Where a record contains a picture, omit the picture and repeat the rest exactly.
++++++++++
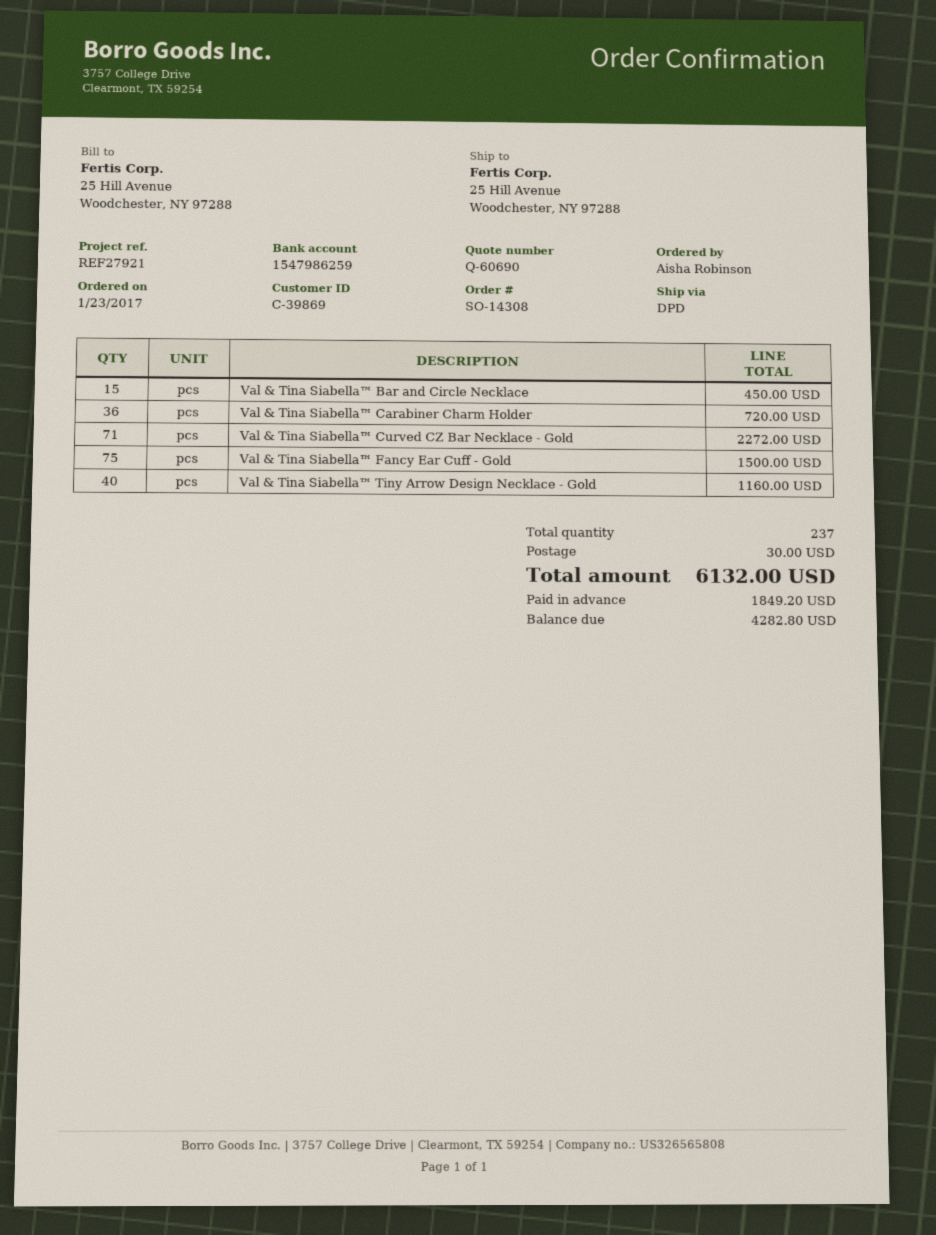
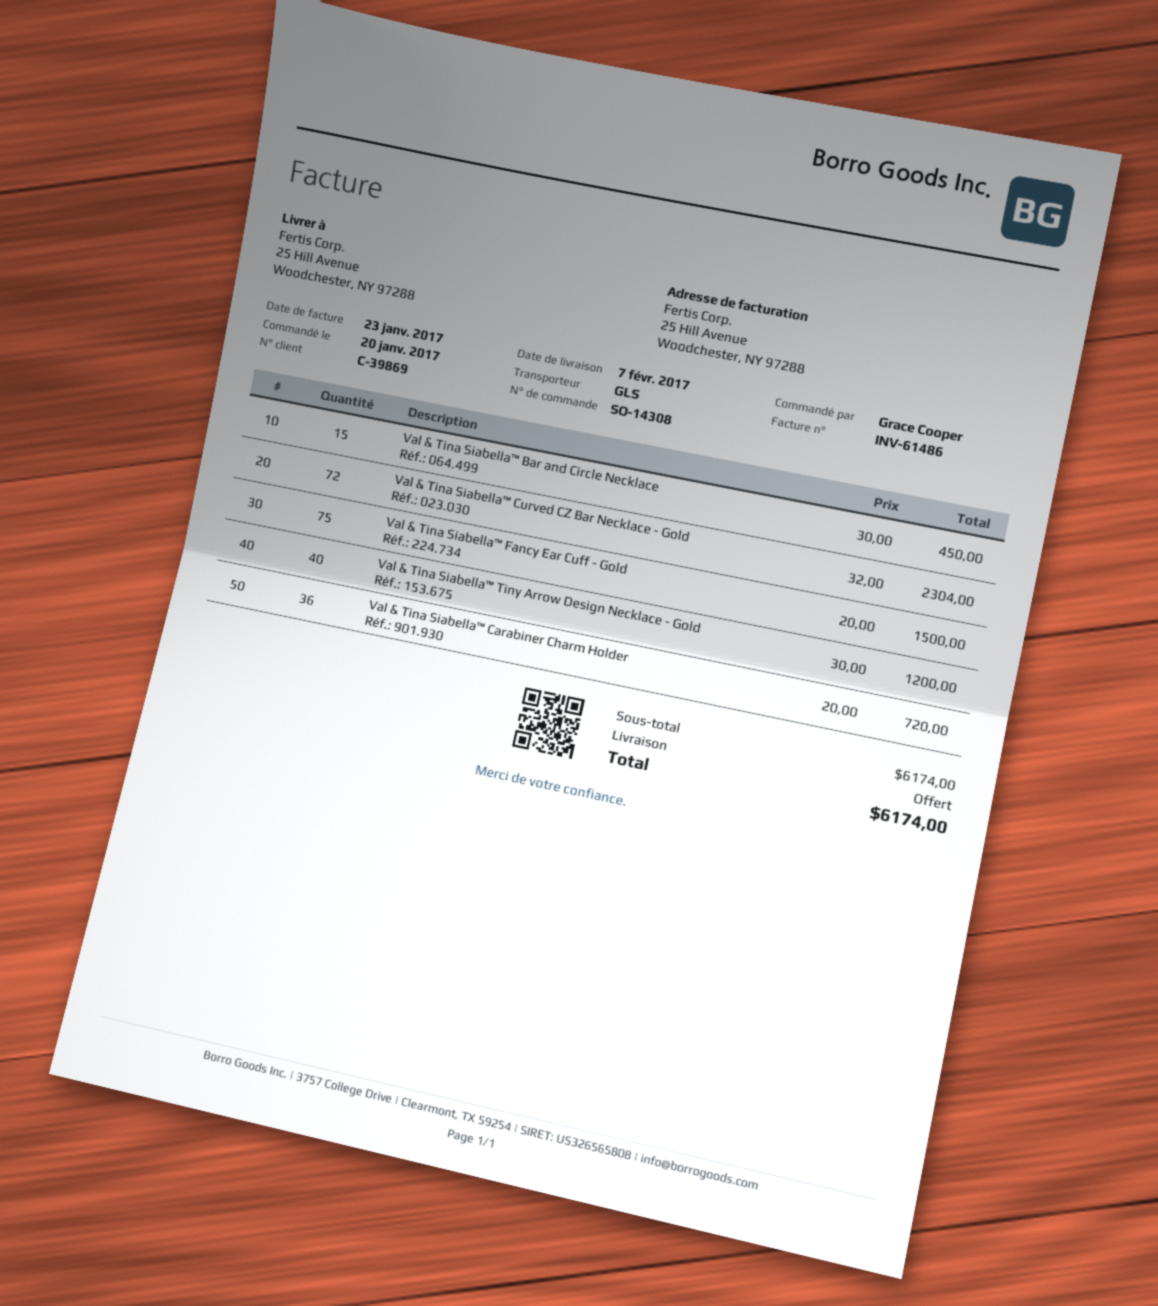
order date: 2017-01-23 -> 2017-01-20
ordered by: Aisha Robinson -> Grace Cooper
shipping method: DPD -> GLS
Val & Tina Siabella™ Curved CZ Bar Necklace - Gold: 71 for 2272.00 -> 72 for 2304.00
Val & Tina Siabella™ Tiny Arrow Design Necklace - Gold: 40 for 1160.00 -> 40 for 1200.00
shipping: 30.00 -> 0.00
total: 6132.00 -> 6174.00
++++++++++
- _Your solution_:
order date: 2017-01-23 -> 2017-01-20
ordered by: Aisha Robinson -> Grace Cooper
shipping method: DPD -> GLS
Val & Tina Siabella™ Curved CZ Bar Necklace - Gold: 71 for 2272.00 -> 72 for 2304.00
Val & Tina Siabella™ Tiny Arrow Design Necklace - Gold: 40 for 1160.00 -> 40 for 1200.00
shipping: 30.00 -> 0.00
total: 6132.00 -> 6174.00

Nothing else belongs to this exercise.